#### Data to examine:
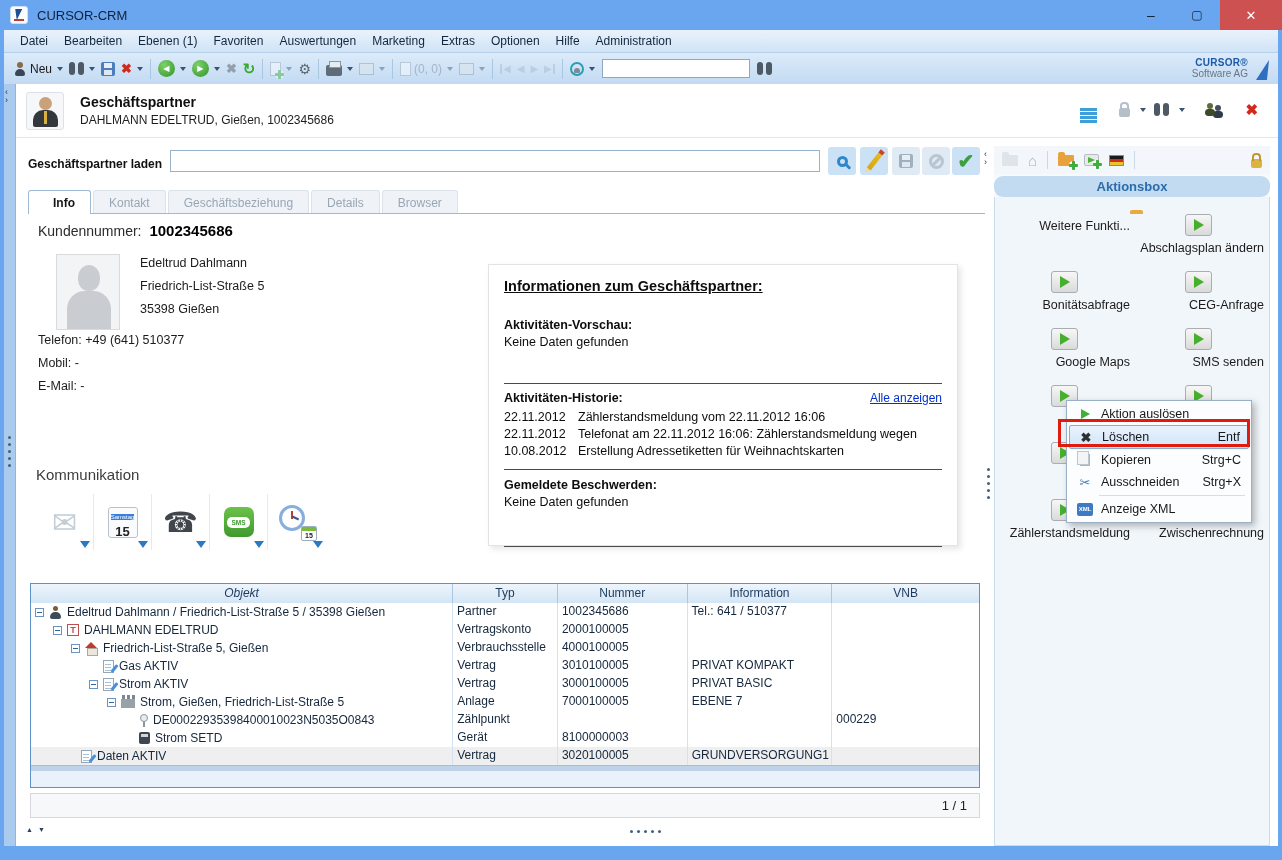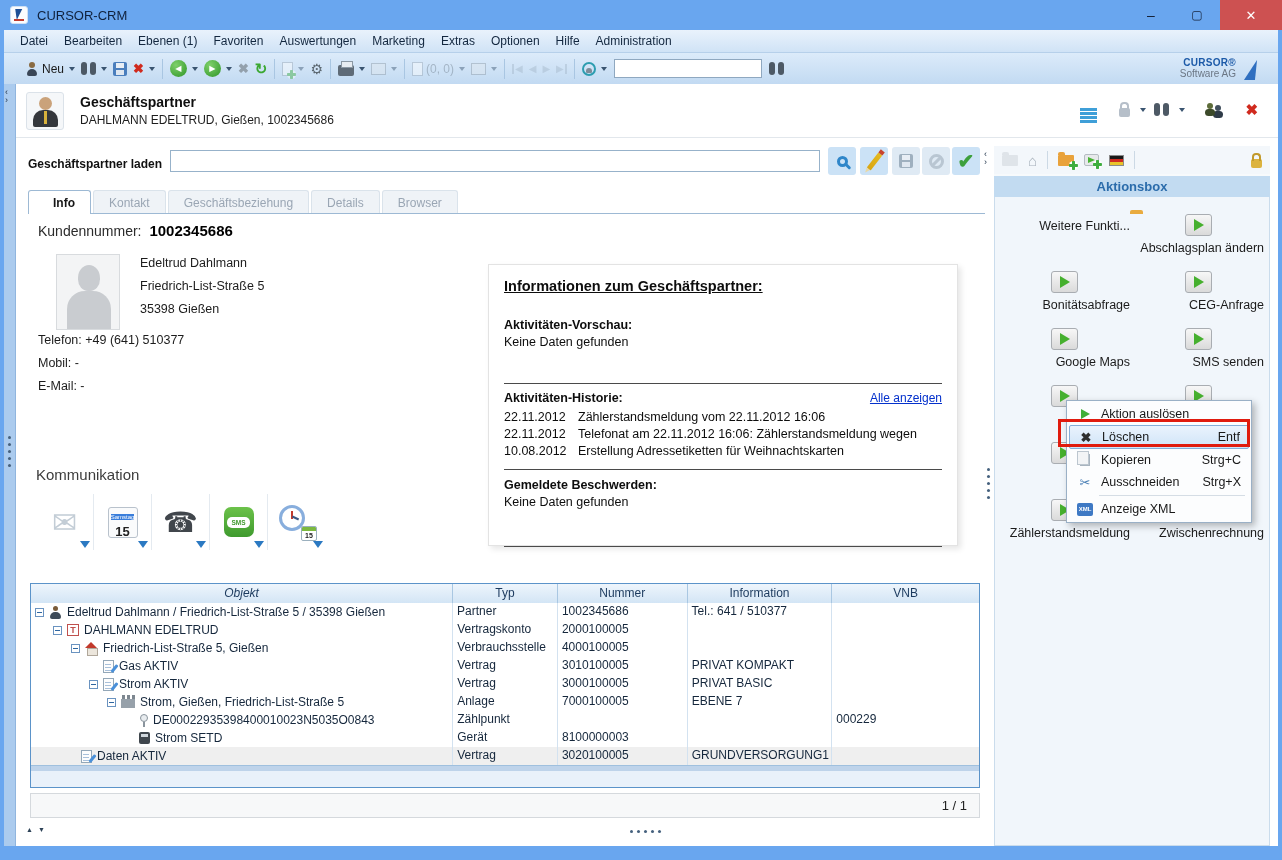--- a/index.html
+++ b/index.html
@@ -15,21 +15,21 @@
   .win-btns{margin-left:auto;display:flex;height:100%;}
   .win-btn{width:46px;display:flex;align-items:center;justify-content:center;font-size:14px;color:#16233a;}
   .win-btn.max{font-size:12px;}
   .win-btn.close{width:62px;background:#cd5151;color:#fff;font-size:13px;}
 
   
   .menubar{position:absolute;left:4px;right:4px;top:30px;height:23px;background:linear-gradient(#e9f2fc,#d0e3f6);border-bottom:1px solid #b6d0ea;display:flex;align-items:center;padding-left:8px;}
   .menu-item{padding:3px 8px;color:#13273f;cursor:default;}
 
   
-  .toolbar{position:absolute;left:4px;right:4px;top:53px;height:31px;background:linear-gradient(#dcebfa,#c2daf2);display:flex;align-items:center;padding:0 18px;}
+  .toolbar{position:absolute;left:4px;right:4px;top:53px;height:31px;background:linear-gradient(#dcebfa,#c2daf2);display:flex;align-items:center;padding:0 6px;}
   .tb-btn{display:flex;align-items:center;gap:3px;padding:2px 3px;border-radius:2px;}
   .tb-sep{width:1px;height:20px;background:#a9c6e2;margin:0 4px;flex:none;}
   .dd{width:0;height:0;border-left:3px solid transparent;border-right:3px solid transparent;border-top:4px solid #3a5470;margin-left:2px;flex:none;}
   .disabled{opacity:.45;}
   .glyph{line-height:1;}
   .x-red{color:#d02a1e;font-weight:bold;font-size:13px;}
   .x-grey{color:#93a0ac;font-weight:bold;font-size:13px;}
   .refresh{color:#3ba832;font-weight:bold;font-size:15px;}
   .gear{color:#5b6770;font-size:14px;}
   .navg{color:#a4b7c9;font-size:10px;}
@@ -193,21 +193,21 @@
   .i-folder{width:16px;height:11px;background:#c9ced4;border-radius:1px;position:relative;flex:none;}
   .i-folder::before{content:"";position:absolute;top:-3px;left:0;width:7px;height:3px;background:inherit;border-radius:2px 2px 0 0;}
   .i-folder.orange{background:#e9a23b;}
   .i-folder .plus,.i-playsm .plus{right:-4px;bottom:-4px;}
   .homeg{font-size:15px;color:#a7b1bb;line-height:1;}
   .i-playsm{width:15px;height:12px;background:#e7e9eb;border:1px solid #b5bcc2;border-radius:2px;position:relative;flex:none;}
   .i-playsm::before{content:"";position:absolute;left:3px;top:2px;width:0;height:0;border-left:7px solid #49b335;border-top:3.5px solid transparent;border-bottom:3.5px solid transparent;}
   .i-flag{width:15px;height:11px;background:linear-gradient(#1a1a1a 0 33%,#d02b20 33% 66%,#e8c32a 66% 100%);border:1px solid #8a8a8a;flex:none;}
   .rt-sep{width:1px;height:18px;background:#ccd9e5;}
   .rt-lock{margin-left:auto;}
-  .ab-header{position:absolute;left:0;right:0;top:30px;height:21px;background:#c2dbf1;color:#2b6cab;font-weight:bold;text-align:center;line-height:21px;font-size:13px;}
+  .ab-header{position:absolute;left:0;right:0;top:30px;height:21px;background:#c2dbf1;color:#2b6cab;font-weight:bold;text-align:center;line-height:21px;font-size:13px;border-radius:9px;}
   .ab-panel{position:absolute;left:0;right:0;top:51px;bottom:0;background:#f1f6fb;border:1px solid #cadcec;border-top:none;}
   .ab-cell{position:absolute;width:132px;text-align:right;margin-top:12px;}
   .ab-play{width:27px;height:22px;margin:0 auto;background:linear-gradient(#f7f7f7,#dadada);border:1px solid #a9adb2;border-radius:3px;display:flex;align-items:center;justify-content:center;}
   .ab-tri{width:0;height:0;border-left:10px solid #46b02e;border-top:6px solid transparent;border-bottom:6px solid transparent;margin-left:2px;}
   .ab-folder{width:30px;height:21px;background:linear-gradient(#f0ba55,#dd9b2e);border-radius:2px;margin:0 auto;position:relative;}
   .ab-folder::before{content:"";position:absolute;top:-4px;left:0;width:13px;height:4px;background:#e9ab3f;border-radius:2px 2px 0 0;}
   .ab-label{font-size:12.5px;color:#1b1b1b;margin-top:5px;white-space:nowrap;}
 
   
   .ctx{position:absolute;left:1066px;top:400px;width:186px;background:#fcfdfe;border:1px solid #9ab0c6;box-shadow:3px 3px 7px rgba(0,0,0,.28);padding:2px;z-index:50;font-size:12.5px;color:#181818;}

#### What to produce:
Go through the entries and retype each one exactly, skipping any image.

#### Solution:
--- a/index.html
+++ b/index.html
@@ -15,21 +15,21 @@
   .win-btns{margin-left:auto;display:flex;height:100%;}
   .win-btn{width:46px;display:flex;align-items:center;justify-content:center;font-size:14px;color:#16233a;}
   .win-btn.max{font-size:12px;}
   .win-btn.close{width:62px;background:#cd5151;color:#fff;font-size:13px;}
 
   
   .menubar{position:absolute;left:4px;right:4px;top:30px;height:23px;background:linear-gradient(#e9f2fc,#d0e3f6);border-bottom:1px solid #b6d0ea;display:flex;align-items:center;padding-left:8px;}
   .menu-item{padding:3px 8px;color:#13273f;cursor:default;}
 
   
-  .toolbar{position:absolute;left:4px;right:4px;top:53px;height:31px;background:linear-gradient(#dcebfa,#c2daf2);display:flex;align-items:center;padding:0 18px;}
+  .toolbar{position:absolute;left:4px;right:4px;top:53px;height:31px;background:linear-gradient(#dcebfa,#c2daf2);display:flex;align-items:center;padding:0 6px;}
   .tb-btn{display:flex;align-items:center;gap:3px;padding:2px 3px;border-radius:2px;}
   .tb-sep{width:1px;height:20px;background:#a9c6e2;margin:0 4px;flex:none;}
   .dd{width:0;height:0;border-left:3px solid transparent;border-right:3px solid transparent;border-top:4px solid #3a5470;margin-left:2px;flex:none;}
   .disabled{opacity:.45;}
   .glyph{line-height:1;}
   .x-red{color:#d02a1e;font-weight:bold;font-size:13px;}
   .x-grey{color:#93a0ac;font-weight:bold;font-size:13px;}
   .refresh{color:#3ba832;font-weight:bold;font-size:15px;}
   .gear{color:#5b6770;font-size:14px;}
   .navg{color:#a4b7c9;font-size:10px;}
@@ -193,21 +193,21 @@
   .i-folder{width:16px;height:11px;background:#c9ced4;border-radius:1px;position:relative;flex:none;}
   .i-folder::before{content:"";position:absolute;top:-3px;left:0;width:7px;height:3px;background:inherit;border-radius:2px 2px 0 0;}
   .i-folder.orange{background:#e9a23b;}
   .i-folder .plus,.i-playsm .plus{right:-4px;bottom:-4px;}
   .homeg{font-size:15px;color:#a7b1bb;line-height:1;}
   .i-playsm{width:15px;height:12px;background:#e7e9eb;border:1px solid #b5bcc2;border-radius:2px;position:relative;flex:none;}
   .i-playsm::before{content:"";position:absolute;left:3px;top:2px;width:0;height:0;border-left:7px solid #49b335;border-top:3.5px solid transparent;border-bottom:3.5px solid transparent;}
   .i-flag{width:15px;height:11px;background:linear-gradient(#1a1a1a 0 33%,#d02b20 33% 66%,#e8c32a 66% 100%);border:1px solid #8a8a8a;flex:none;}
   .rt-sep{width:1px;height:18px;background:#ccd9e5;}
   .rt-lock{margin-left:auto;}
-  .ab-header{position:absolute;left:0;right:0;top:30px;height:21px;background:#c2dbf1;color:#2b6cab;font-weight:bold;text-align:center;line-height:21px;font-size:13px;}
+  .ab-header{position:absolute;left:0;right:0;top:30px;height:21px;background:#c2dbf1;color:#2b6cab;font-weight:bold;text-align:center;line-height:21px;font-size:13px;border-radius:9px;}
   .ab-panel{position:absolute;left:0;right:0;top:51px;bottom:0;background:#f1f6fb;border:1px solid #cadcec;border-top:none;}
   .ab-cell{position:absolute;width:132px;text-align:right;margin-top:12px;}
   .ab-play{width:27px;height:22px;margin:0 auto;background:linear-gradient(#f7f7f7,#dadada);border:1px solid #a9adb2;border-radius:3px;display:flex;align-items:center;justify-content:center;}
   .ab-tri{width:0;height:0;border-left:10px solid #46b02e;border-top:6px solid transparent;border-bottom:6px solid transparent;margin-left:2px;}
   .ab-folder{width:30px;height:21px;background:linear-gradient(#f0ba55,#dd9b2e);border-radius:2px;margin:0 auto;position:relative;}
   .ab-folder::before{content:"";position:absolute;top:-4px;left:0;width:13px;height:4px;background:#e9ab3f;border-radius:2px 2px 0 0;}
   .ab-label{font-size:12.5px;color:#1b1b1b;margin-top:5px;white-space:nowrap;}
 
   
   .ctx{position:absolute;left:1066px;top:400px;width:186px;background:#fcfdfe;border:1px solid #9ab0c6;box-shadow:3px 3px 7px rgba(0,0,0,.28);padding:2px;z-index:50;font-size:12.5px;color:#181818;}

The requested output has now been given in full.